As I age, the pounds go on easier.
With no changes, the bulge around my waist will only get bigger. No amount of creatively wearing clothes (loose tops, busy prints, and dark colors) will hide the extra poundage. For the past few months, I've done a double take in the mirror. How did that happen? Photo by Tobyotter
There's a part of me that is advising, "Here's your window of opportunity. It's now or never!" I'm 49 years old. I'm yearning to be fit by the time I'm 50.
I'm determined to create a new habit--one of being fit, through regular exercise and healthy eating. Here's what I know about creating new habits:
- Allow space to practice. Many years ago, I was at a week-long retreat at the Omega Institute in upstate NY. The package included yoga classes every morning at 7am, before the day got rolling. Doing this for a week, outside of my normal workday, was enough to get a foothold on a new habit. I created a routine of morning yoga. Nearly a decade later, I still do twenty minutes of yoga in my office several times a week, before beginning the day. I'm hoping that a slower schedule, when most of us are in vacation mode, will provide that same space to get into a vigorous exercise routine. Photo by giena.it
- Create a supportive environment. I'm a decent enough eater. I eat my vegetables, don't go on junk food binges, and drink lots of water throughout the day. But having two teenage boys in the house who easily devour half gallons of ice cream, a batch of brownies, and a dozen Costco muffins, over the course of a couple of days, is the death knell for me. I'm not trying to out eat them. I just want to get my fair share before the empty carton hits the trash can. While my sons are gone for two weeks (on a cultural exchange trip to China), I'm seeing what happens when only the healthy stuff is in the house.

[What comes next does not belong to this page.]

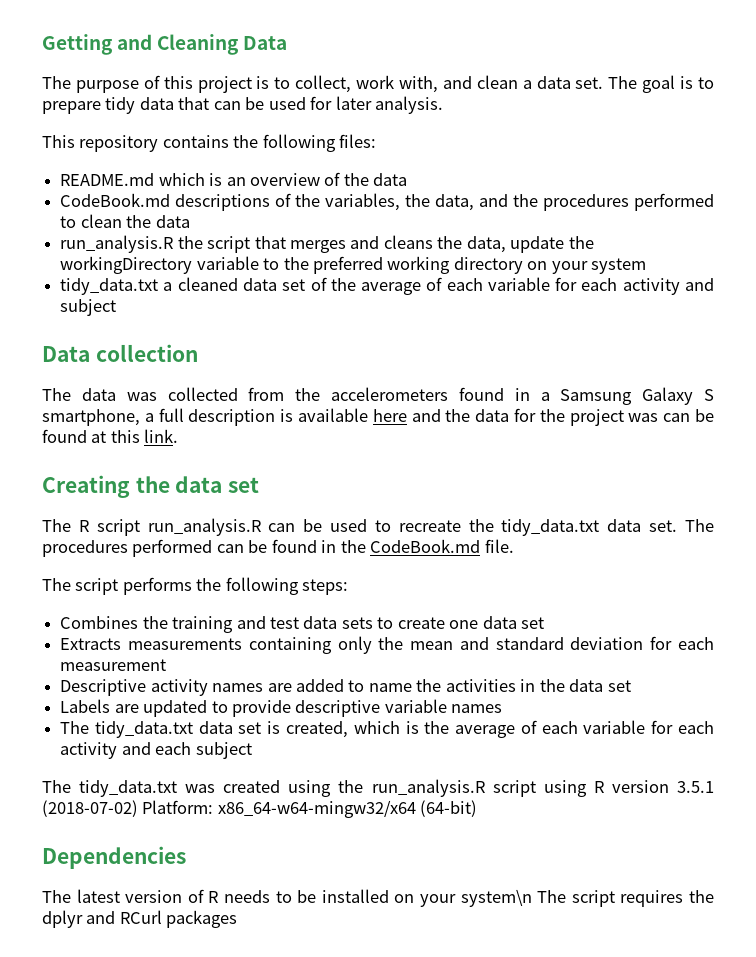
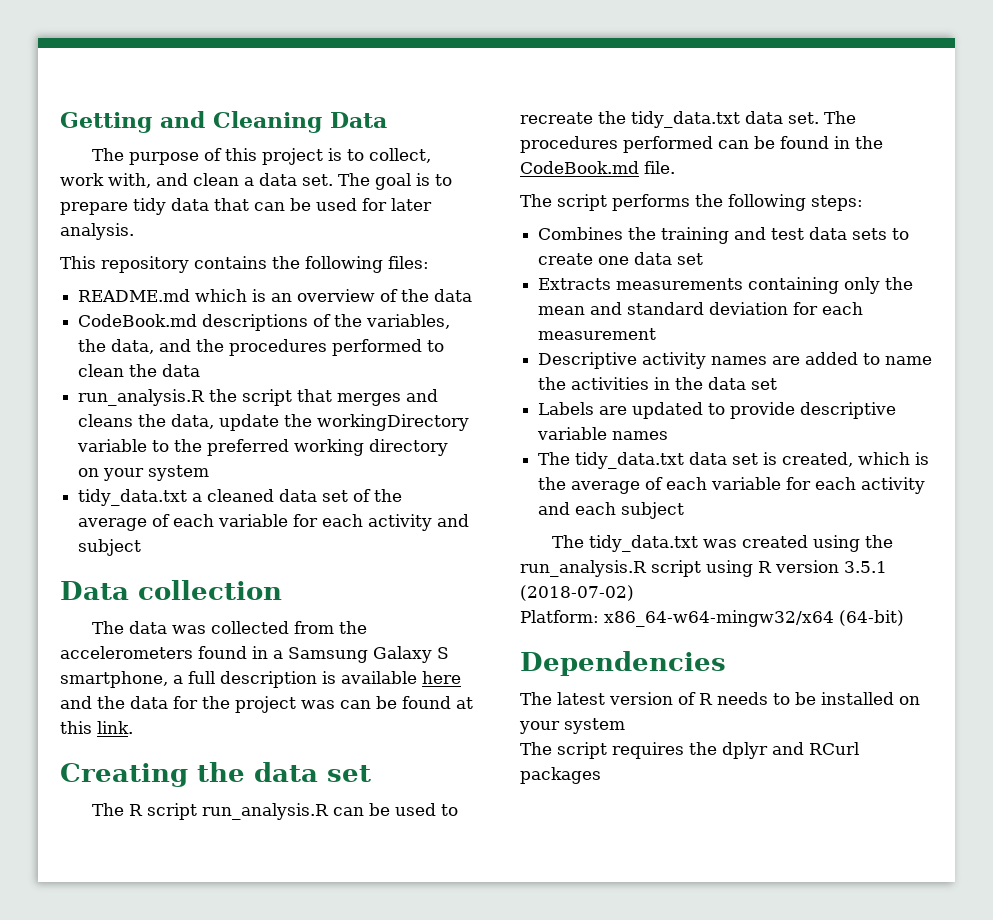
(138, 808) none -> (634, 593) //
[460,889,532,907] system\n -> [564,718,625,734] system //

- Enroll others. My husband is a role model for keeping fit in middle age. Between biking, running, baseball and golf, he's probably in better shape now than he was in his twenties. He enthusiastically cheers me on each time I go to the gym. And he's readily agreed to take hikes with me in the high country in the coming weeks. Evelyn, my friend in Boulder, is expecting that we'll bike every weekend until the weather turns cold. My sister is a great companion for an after dinner walk. Photo by Mike Baird.
- Give yourself structure, with flexibility. My goal is to exercise 7 days a week. That can sound harsh for someone who has never had a steady fitness routine. Instead, I've given myself choices for each day of the week. Weekend days are reserved for a long bike ride and a short run. Fridays, I'll take advantage of a once a week $5 yoga class at a yoga studio in town. And Monday through Thursday, I'll alternate a short run/long walk with an array of fitness classes at the local recreation class. Photo by donut_p
- Make yourself accountable. I'll give a report next month and if you see me between now and then, ask me how my new habit of fitness is coming along. I found this article on making your commitments public interesting. It points to doing a bit of what you say you will do, before actually telling others.
I'm on Day 19 of creating a new habit. So far, so good. In addition to thinking of exercise as something on my schedule to "get done", I'm more aware of what I eat and where I can cut a few calories without feeling deprived. A salad and fruit for lunch on a hot day feels just right. Photo by catsper.
What new habit are you creating for yourself and what tips do you have for doing it?